**What this task involves**: An exact transcription of all the data is the expected reply.
=-=-=
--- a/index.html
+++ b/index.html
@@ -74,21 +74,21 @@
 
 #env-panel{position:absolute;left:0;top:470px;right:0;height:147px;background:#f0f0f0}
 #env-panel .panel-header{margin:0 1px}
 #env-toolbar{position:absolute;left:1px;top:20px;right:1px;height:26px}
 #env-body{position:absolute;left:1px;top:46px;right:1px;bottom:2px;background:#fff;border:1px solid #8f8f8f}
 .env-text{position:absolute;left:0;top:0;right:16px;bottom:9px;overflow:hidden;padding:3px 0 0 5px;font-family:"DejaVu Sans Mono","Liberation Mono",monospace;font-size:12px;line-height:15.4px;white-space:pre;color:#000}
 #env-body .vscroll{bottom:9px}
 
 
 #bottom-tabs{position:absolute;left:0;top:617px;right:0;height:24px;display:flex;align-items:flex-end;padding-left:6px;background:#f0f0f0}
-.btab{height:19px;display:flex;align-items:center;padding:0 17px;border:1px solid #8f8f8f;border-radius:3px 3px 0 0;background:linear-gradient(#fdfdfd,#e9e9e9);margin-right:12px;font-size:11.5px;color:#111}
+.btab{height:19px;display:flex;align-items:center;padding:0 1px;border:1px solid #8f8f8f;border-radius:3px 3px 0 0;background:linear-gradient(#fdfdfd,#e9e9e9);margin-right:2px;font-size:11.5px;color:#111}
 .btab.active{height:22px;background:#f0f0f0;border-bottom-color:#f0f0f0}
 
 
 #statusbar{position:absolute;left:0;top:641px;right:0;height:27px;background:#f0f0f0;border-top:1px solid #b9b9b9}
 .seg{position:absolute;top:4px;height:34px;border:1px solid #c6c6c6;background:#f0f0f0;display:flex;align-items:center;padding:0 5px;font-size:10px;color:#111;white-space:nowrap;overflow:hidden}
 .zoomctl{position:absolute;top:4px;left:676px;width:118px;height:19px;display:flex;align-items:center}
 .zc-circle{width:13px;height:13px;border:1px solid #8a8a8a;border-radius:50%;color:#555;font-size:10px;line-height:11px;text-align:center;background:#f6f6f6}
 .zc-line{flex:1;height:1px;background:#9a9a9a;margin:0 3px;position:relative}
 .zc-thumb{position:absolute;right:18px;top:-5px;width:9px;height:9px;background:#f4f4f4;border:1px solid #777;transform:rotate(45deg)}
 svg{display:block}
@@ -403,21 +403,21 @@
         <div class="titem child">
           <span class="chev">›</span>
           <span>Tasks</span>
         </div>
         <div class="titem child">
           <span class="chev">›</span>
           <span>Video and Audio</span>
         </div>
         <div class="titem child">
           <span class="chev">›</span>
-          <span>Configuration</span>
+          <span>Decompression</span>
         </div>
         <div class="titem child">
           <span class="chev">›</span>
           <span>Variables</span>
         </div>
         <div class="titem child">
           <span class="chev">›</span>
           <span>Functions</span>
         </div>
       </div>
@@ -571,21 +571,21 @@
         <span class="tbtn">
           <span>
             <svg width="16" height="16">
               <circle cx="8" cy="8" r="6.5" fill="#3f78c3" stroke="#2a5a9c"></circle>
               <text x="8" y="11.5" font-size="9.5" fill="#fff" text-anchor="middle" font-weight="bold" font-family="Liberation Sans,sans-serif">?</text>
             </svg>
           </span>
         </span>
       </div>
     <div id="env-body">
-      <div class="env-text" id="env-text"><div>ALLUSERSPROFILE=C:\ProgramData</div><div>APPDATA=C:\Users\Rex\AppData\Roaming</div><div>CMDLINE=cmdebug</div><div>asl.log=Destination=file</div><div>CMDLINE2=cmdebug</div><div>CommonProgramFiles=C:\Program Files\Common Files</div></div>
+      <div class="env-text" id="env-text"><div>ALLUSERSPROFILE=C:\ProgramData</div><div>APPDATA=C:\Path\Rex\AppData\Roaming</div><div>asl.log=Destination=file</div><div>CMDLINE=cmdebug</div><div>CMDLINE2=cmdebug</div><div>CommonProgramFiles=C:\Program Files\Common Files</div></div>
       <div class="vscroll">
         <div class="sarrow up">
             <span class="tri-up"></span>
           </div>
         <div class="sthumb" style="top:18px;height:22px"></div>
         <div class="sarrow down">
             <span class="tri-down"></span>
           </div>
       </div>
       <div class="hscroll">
=-=-=
**Result of the exercise**:
--- a/index.html
+++ b/index.html
@@ -74,21 +74,21 @@
 
 #env-panel{position:absolute;left:0;top:470px;right:0;height:147px;background:#f0f0f0}
 #env-panel .panel-header{margin:0 1px}
 #env-toolbar{position:absolute;left:1px;top:20px;right:1px;height:26px}
 #env-body{position:absolute;left:1px;top:46px;right:1px;bottom:2px;background:#fff;border:1px solid #8f8f8f}
 .env-text{position:absolute;left:0;top:0;right:16px;bottom:9px;overflow:hidden;padding:3px 0 0 5px;font-family:"DejaVu Sans Mono","Liberation Mono",monospace;font-size:12px;line-height:15.4px;white-space:pre;color:#000}
 #env-body .vscroll{bottom:9px}
 
 
 #bottom-tabs{position:absolute;left:0;top:617px;right:0;height:24px;display:flex;align-items:flex-end;padding-left:6px;background:#f0f0f0}
-.btab{height:19px;display:flex;align-items:center;padding:0 17px;border:1px solid #8f8f8f;border-radius:3px 3px 0 0;background:linear-gradient(#fdfdfd,#e9e9e9);margin-right:12px;font-size:11.5px;color:#111}
+.btab{height:19px;display:flex;align-items:center;padding:0 1px;border:1px solid #8f8f8f;border-radius:3px 3px 0 0;background:linear-gradient(#fdfdfd,#e9e9e9);margin-right:2px;font-size:11.5px;color:#111}
 .btab.active{height:22px;background:#f0f0f0;border-bottom-color:#f0f0f0}
 
 
 #statusbar{position:absolute;left:0;top:641px;right:0;height:27px;background:#f0f0f0;border-top:1px solid #b9b9b9}
 .seg{position:absolute;top:4px;height:34px;border:1px solid #c6c6c6;background:#f0f0f0;display:flex;align-items:center;padding:0 5px;font-size:10px;color:#111;white-space:nowrap;overflow:hidden}
 .zoomctl{position:absolute;top:4px;left:676px;width:118px;height:19px;display:flex;align-items:center}
 .zc-circle{width:13px;height:13px;border:1px solid #8a8a8a;border-radius:50%;color:#555;font-size:10px;line-height:11px;text-align:center;background:#f6f6f6}
 .zc-line{flex:1;height:1px;background:#9a9a9a;margin:0 3px;position:relative}
 .zc-thumb{position:absolute;right:18px;top:-5px;width:9px;height:9px;background:#f4f4f4;border:1px solid #777;transform:rotate(45deg)}
 svg{display:block}
@@ -403,21 +403,21 @@
         <div class="titem child">
           <span class="chev">›</span>
           <span>Tasks</span>
         </div>
         <div class="titem child">
           <span class="chev">›</span>
           <span>Video and Audio</span>
         </div>
         <div class="titem child">
           <span class="chev">›</span>
-          <span>Configuration</span>
+          <span>Decompression</span>
         </div>
         <div class="titem child">
           <span class="chev">›</span>
           <span>Variables</span>
         </div>
         <div class="titem child">
           <span class="chev">›</span>
           <span>Functions</span>
         </div>
       </div>
@@ -571,21 +571,21 @@
         <span class="tbtn">
           <span>
             <svg width="16" height="16">
               <circle cx="8" cy="8" r="6.5" fill="#3f78c3" stroke="#2a5a9c"></circle>
               <text x="8" y="11.5" font-size="9.5" fill="#fff" text-anchor="middle" font-weight="bold" font-family="Liberation Sans,sans-serif">?</text>
             </svg>
           </span>
         </span>
       </div>
     <div id="env-body">
-      <div class="env-text" id="env-text"><div>ALLUSERSPROFILE=C:\ProgramData</div><div>APPDATA=C:\Users\Rex\AppData\Roaming</div><div>CMDLINE=cmdebug</div><div>asl.log=Destination=file</div><div>CMDLINE2=cmdebug</div><div>CommonProgramFiles=C:\Program Files\Common Files</div></div>
+      <div class="env-text" id="env-text"><div>ALLUSERSPROFILE=C:\ProgramData</div><div>APPDATA=C:\Path\Rex\AppData\Roaming</div><div>asl.log=Destination=file</div><div>CMDLINE=cmdebug</div><div>CMDLINE2=cmdebug</div><div>CommonProgramFiles=C:\Program Files\Common Files</div></div>
       <div class="vscroll">
         <div class="sarrow up">
             <span class="tri-up"></span>
           </div>
         <div class="sthumb" style="top:18px;height:22px"></div>
         <div class="sarrow down">
             <span class="tri-down"></span>
           </div>
       </div>
       <div class="hscroll">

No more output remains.